Supplied entries:

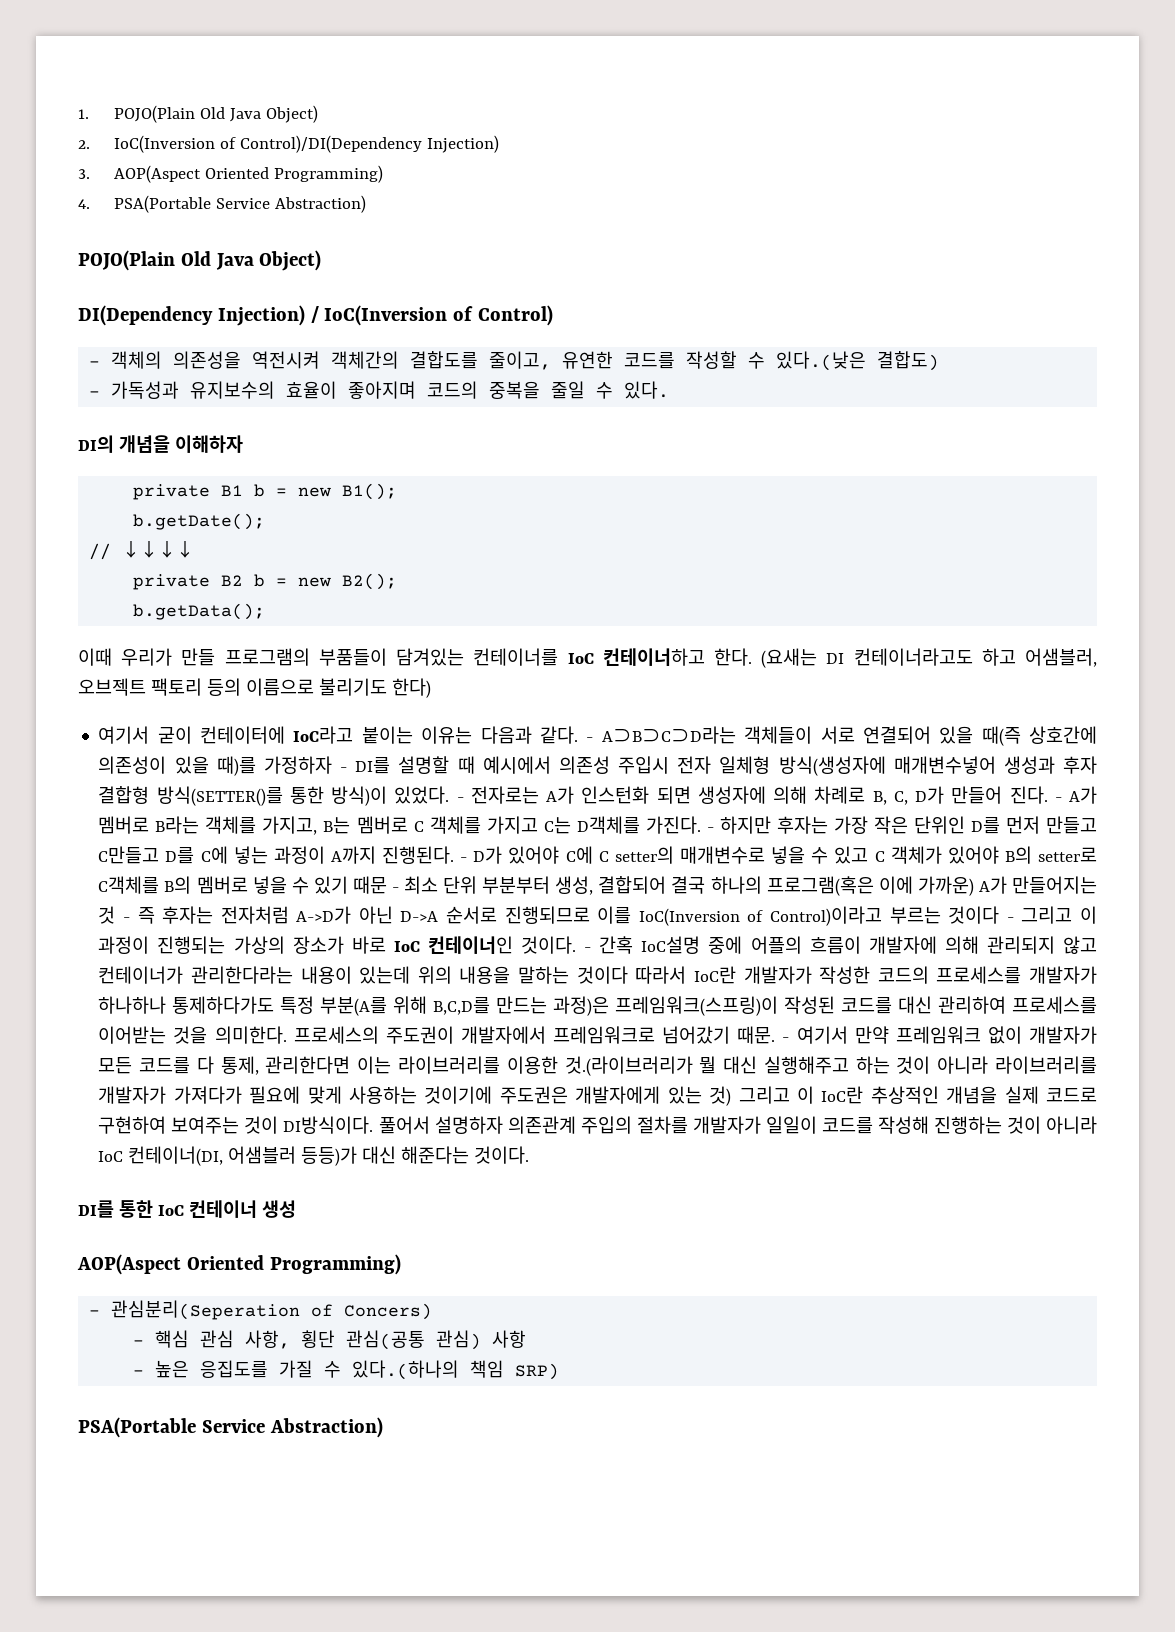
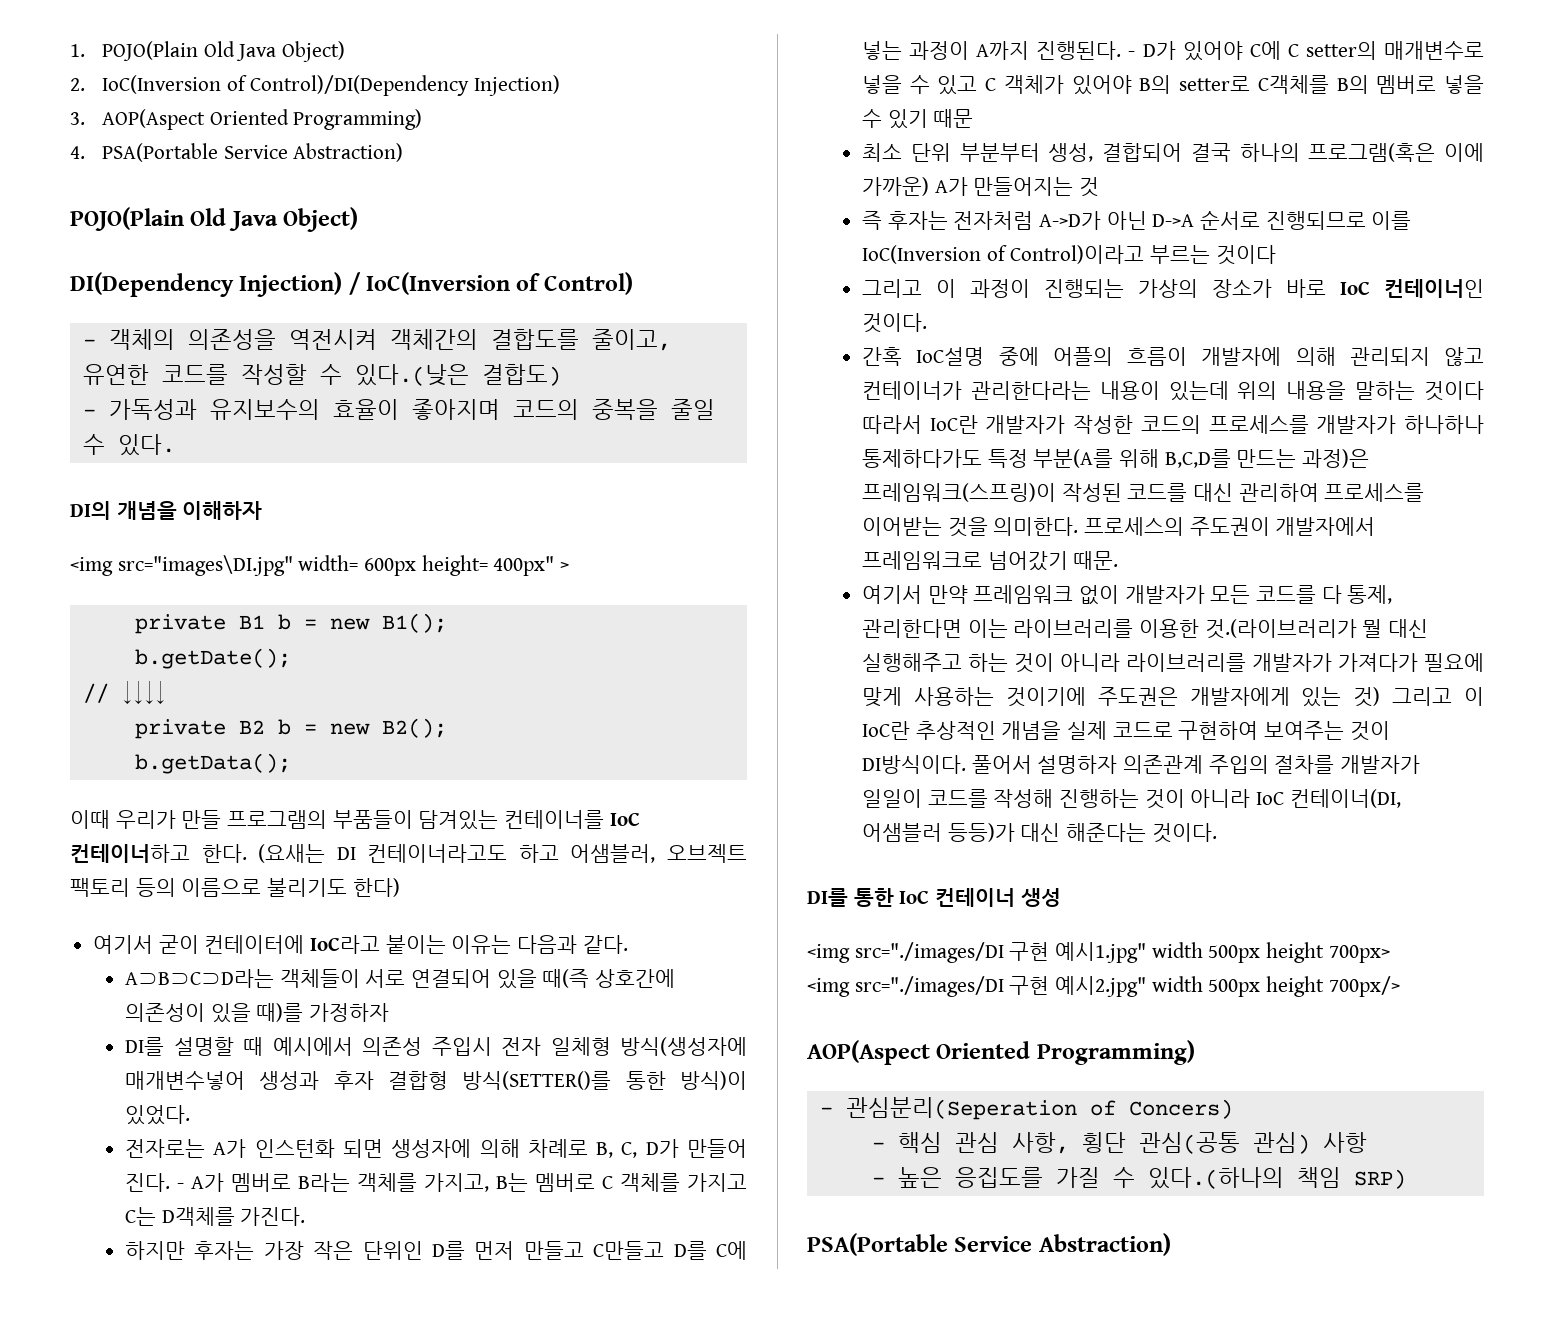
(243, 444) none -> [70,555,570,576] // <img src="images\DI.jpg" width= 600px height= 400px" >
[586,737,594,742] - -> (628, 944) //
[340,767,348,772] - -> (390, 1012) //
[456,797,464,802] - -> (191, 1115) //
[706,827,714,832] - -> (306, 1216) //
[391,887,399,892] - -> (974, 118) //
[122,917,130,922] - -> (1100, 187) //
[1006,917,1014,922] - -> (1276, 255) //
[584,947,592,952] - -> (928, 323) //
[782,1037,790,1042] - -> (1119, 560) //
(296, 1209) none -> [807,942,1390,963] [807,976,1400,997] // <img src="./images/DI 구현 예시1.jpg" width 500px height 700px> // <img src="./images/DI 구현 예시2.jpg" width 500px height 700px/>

About this task:
Each line from the start of the entries to the line holding "[782,1037,790,1042] - -> (1119, 560) //" is to be given again exactly, both ends included, and each picture is to be left out.

Exercise output:
(243, 444) none -> [70,555,570,576] // <img src="images\DI.jpg" width= 600px height= 400px" >
[586,737,594,742] - -> (628, 944) //
[340,767,348,772] - -> (390, 1012) //
[456,797,464,802] - -> (191, 1115) //
[706,827,714,832] - -> (306, 1216) //
[391,887,399,892] - -> (974, 118) //
[122,917,130,922] - -> (1100, 187) //
[1006,917,1014,922] - -> (1276, 255) //
[584,947,592,952] - -> (928, 323) //
[782,1037,790,1042] - -> (1119, 560) //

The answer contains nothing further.